The new Openai AI Model GPT-4O TRECRISS model allows you to add a letter to your current text applications in seconds

Photo of author

By [email protected]


Join daily and weekly newsletters to obtain the latest updates and exclusive content to cover the leading artificial intelligence in the industry. Learn more


Openai models have got AI In a problem with actor Scarlett JohanssonBut this does not prevent the company from continuing to make its offers in this category.

today , Chatgpt maker statement Three, all new special audio models are called GPT-4O Transcinchand GPT-4O-MINI-RANCECist and GPT-4O-MINI-TTSIt is initially available in the API interface for third -party program developers to create their own applications on top, as well as on a dedicated pilot site, Openai.fmIndividual users can access limited and fun tests.

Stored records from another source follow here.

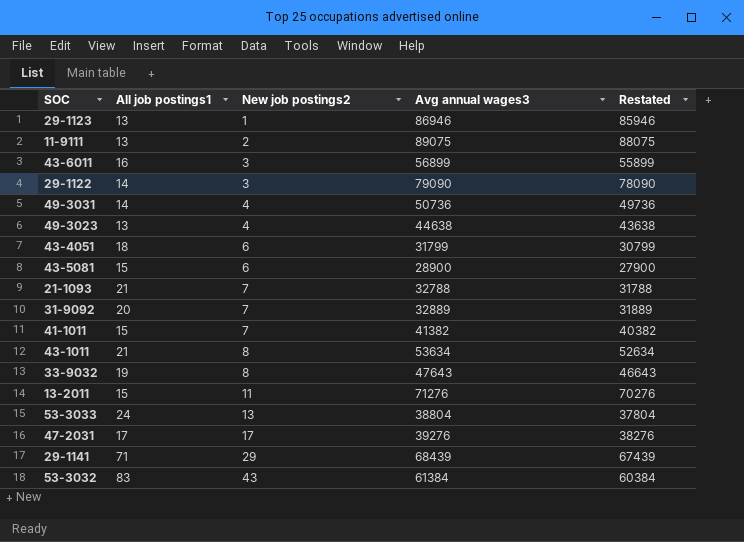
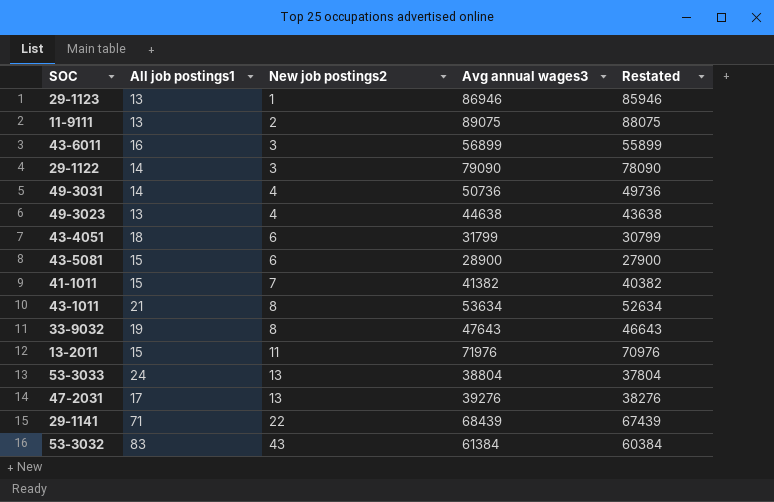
row 21-1093: 21 | 7 | 32788 | 31788 -> none
row 31-9092: 20 | 7 | 32889 | 31889 -> none
13-2011 | Avg annual wages3: 71276 -> 71976
13-2011 | Restated: 70276 -> 70976
47-2031 | New job postings2: 17 -> 13
29-1141 | New job postings2: 29 -> 22

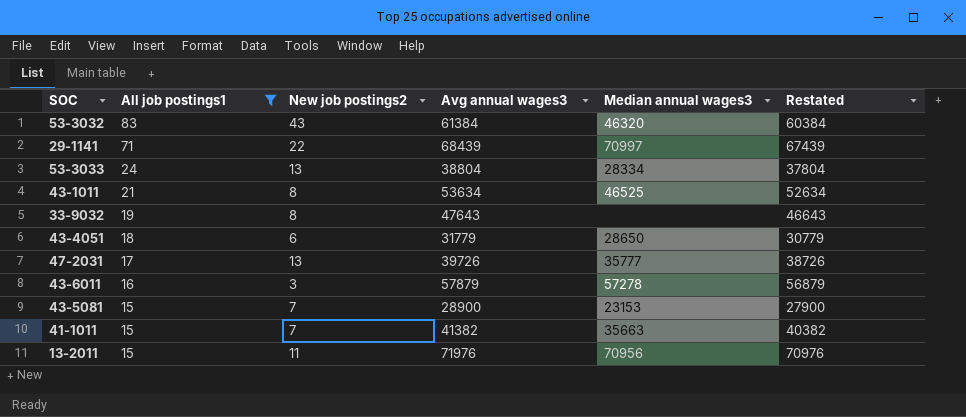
filter: none -> All job postings1 >= 15
row order: New job postings2 ascending -> All job postings1 descending
column Median annual wages3 | position: none -> 5
43-4051 | Avg annual wages3: 31799 -> 31779
43-4051 | Restated: 30799 -> 30779
47-2031 | Avg annual wages3: 39276 -> 39726
47-2031 | Restated: 38276 -> 38726
43-6011 | Avg annual wages3: 56899 -> 57879
43-6011 | Restated: 55899 -> 56879
43-5081 | New job postings2: 6 -> 7

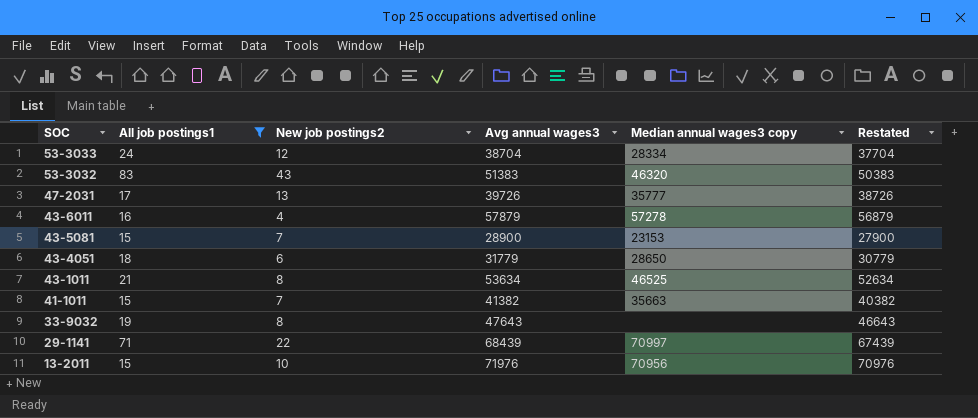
row order: All job postings1 descending -> SOC descending
column name: Median annual wages3 -> Median annual wages3 copy
53-3033 | New job postings2: 13 -> 12
53-3033 | Avg annual wages3: 38804 -> 38704
53-3033 | Restated: 37804 -> 37704
53-3032 | Avg annual wages3: 61384 -> 51383
53-3032 | Restated: 60384 -> 50383
43-6011 | New job postings2: 3 -> 4
13-2011 | New job postings2: 11 -> 10

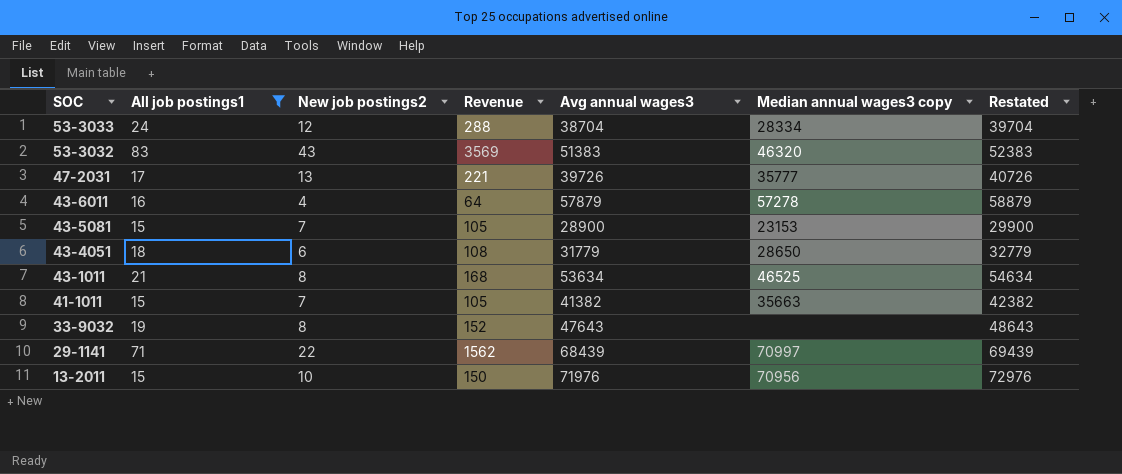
column Revenue | formula: none -> [All job postings1] * [New job postings2]
column Restated | formula: [Avg annual wages3] - 1000 -> [Avg annual wages3] + 1000

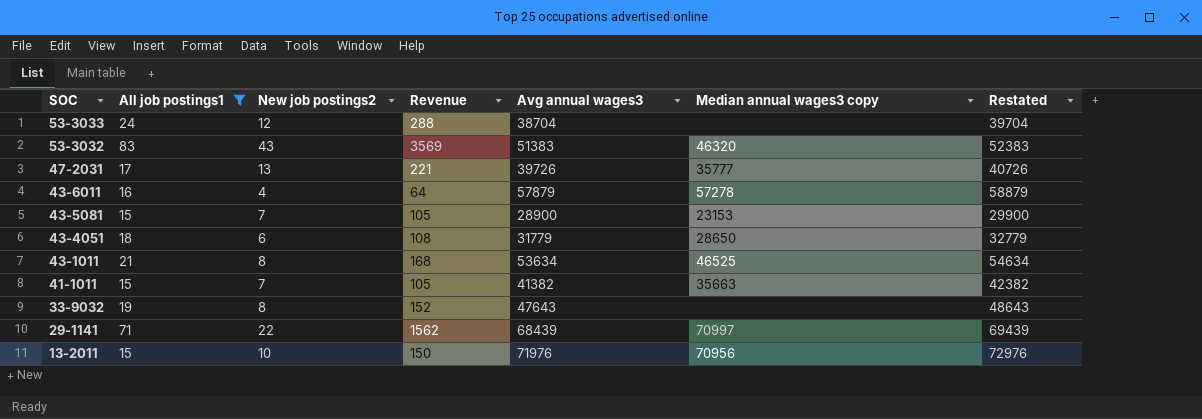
53-3033 | Median annual wages3 copy: 28334 -> none

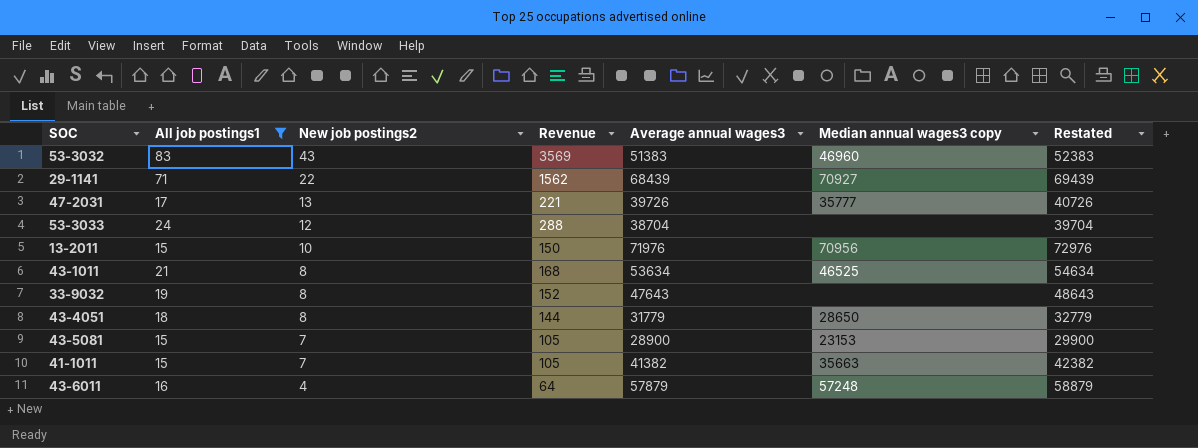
row order: SOC descending -> New job postings2 descending
column name: Avg annual wages3 -> Average annual wages3
53-3032 | Median annual wages3 copy: 46320 -> 46960
29-1141 | Median annual wages3 copy: 70997 -> 70927
43-4051 | New job postings2: 6 -> 8
43-4051 | Revenue: 108 -> 144
43-6011 | Median annual wages3 copy: 57278 -> 57248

https://www.youtube.com/watch?

Moreover, the sounds of the GPT-4O-MINI-TTS model can be dedicated from several priorities through the text router to change their accents, a playground, tone, and other sound qualities-including the transfer of any emotions that the user asks, which must spend a long way to process any fears of Openai reducing any specific user voice (The company previously denied that this is the case with JohanssonBut below the apparent imitator option, in any case). Now it comes to the user to report how they want their voice from artificial intelligence when talking again.

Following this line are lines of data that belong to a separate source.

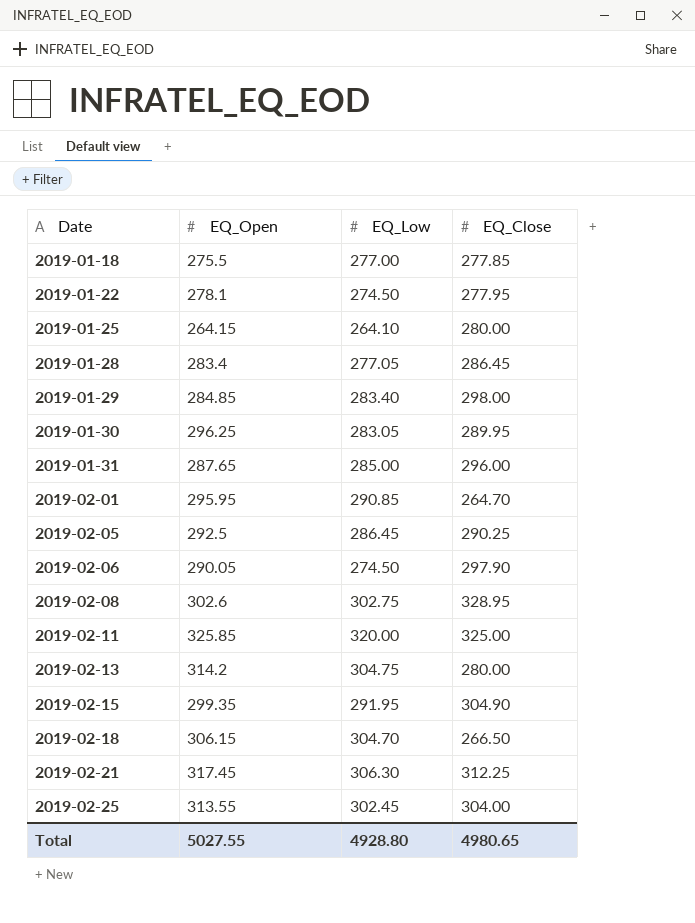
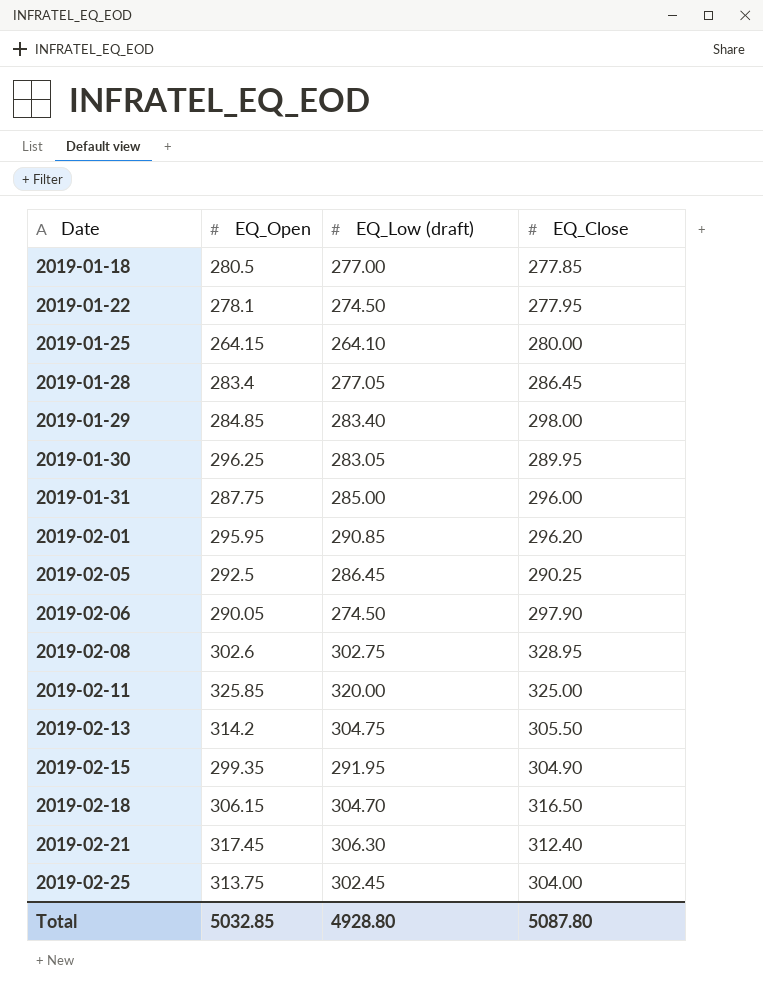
column name: EQ_Low -> EQ_Low (draft)
2019-01-18 | EQ_Open: 275.5 -> 280.5
2019-01-31 | EQ_Open: 287.65 -> 287.75
2019-02-01 | EQ_Close: 264.70 -> 296.20
2019-02-13 | EQ_Close: 280.00 -> 305.50
2019-02-18 | EQ_Close: 266.50 -> 316.50
2019-02-21 | EQ_Close: 312.25 -> 312.40
2019-02-25 | EQ_Open: 313.55 -> 313.75
Total | EQ_Open: 5027.55 -> 5032.85
Total | EQ_Close: 4980.65 -> 5087.80

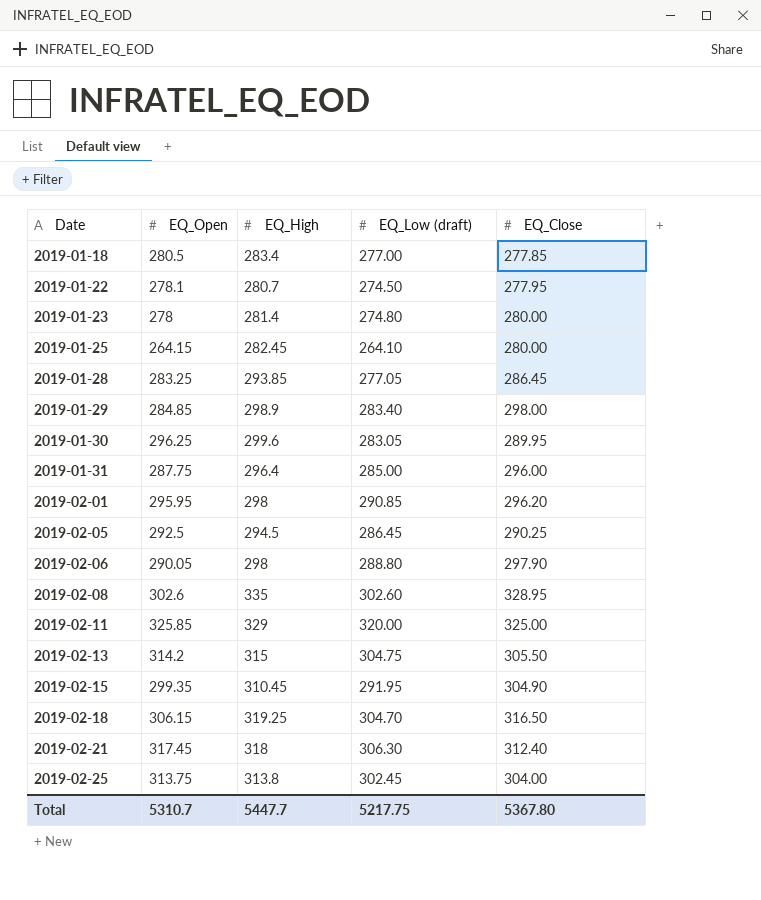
column EQ_High | position: none -> 3
row 2019-01-23: none -> 278 | 281.4 | 274.80 | 280.00
2019-01-28 | EQ_Open: 283.4 -> 283.25
2019-02-06 | EQ_Low (draft): 274.50 -> 288.80
2019-02-08 | EQ_Low (draft): 302.75 -> 302.60
Total | EQ_Open: 5032.85 -> 5310.7
Total | EQ_Low (draft): 4928.80 -> 5217.75
Total | EQ_Close: 5087.80 -> 5367.80

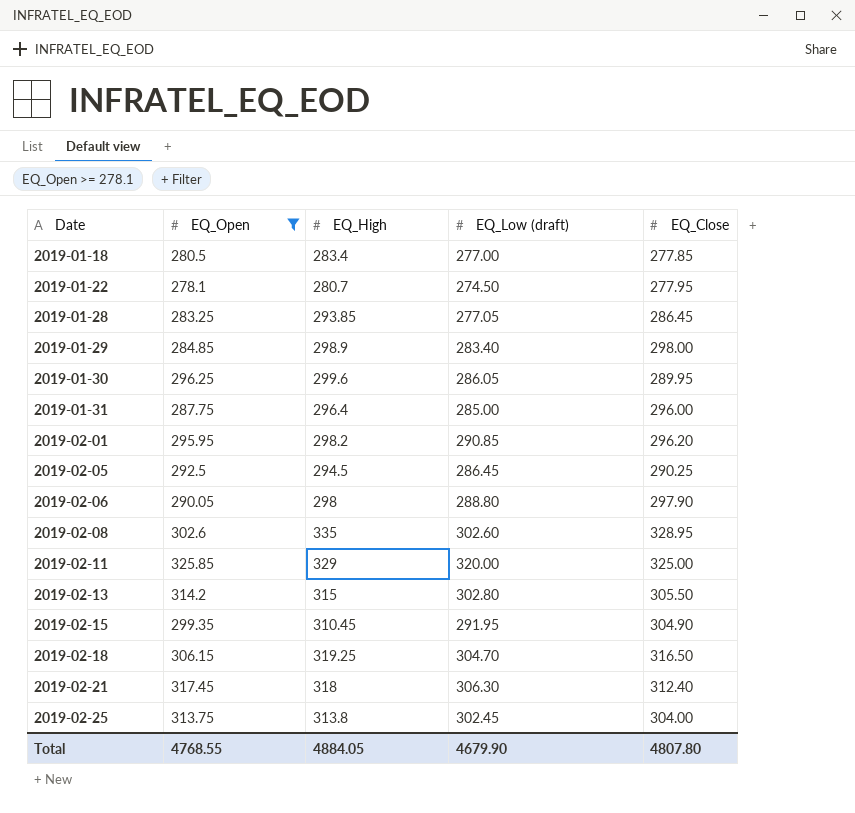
filter: none -> EQ_Open >= 278.1
2019-01-30 | EQ_Low (draft): 283.05 -> 286.05
2019-02-01 | EQ_High: 298 -> 298.2
2019-02-13 | EQ_Low (draft): 304.75 -> 302.80
Total | EQ_Open: 5310.7 -> 4768.55
Total | EQ_High: 5447.7 -> 4884.05
Total | EQ_Low (draft): 5217.75 -> 4679.90
Total | EQ_Close: 5367.80 -> 4807.80

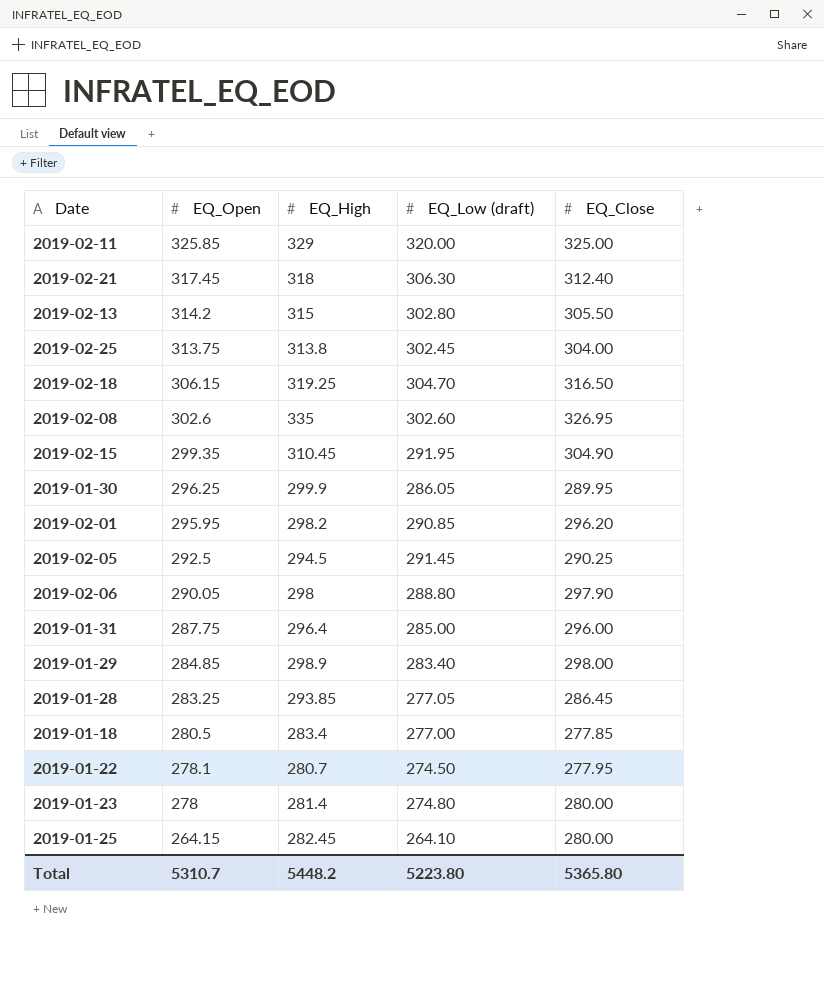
filter: EQ_Open >= 278.1 -> none
row order: Date ascending -> EQ_Open descending
2019-02-08 | EQ_Close: 328.95 -> 326.95
2019-01-30 | EQ_High: 299.6 -> 299.9
2019-02-05 | EQ_Low (draft): 286.45 -> 291.45
Total | EQ_Open: 4768.55 -> 5310.7
Total | EQ_High: 4884.05 -> 5448.2
Total | EQ_Low (draft): 4679.90 -> 5223.80
Total | EQ_Close: 4807.80 -> 5365.80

In a experimental show with Venturebeat was delivered via a video call, Jeff Harris, the technical employee Openai, showed how to use the text alone on the experimental display site, the user can get the same sound to look like a crazy flag or a quiet yoga teacher.

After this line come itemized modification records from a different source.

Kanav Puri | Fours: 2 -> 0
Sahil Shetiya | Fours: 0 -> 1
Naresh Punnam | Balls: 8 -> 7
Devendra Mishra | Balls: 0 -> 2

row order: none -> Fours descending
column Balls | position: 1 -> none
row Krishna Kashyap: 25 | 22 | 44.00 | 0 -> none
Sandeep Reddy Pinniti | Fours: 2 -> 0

Discover and refine new capabilities within the GPT-4O base

Models are variables from The current GPT-4O model was launched in May 2024 Which is currently working to play the Chatgpt text and try the sound for many users, but the company took this basic model and then trained it with additional data to make it outperform the copies and speech. The company did not specify when the forms may come to Chatgpt.

Harris said: “Chatgpt has a little different requirements in terms of cost and performance, so while I expect to move to these models in time, at the present time, this launch focuses on API users,” Harris said.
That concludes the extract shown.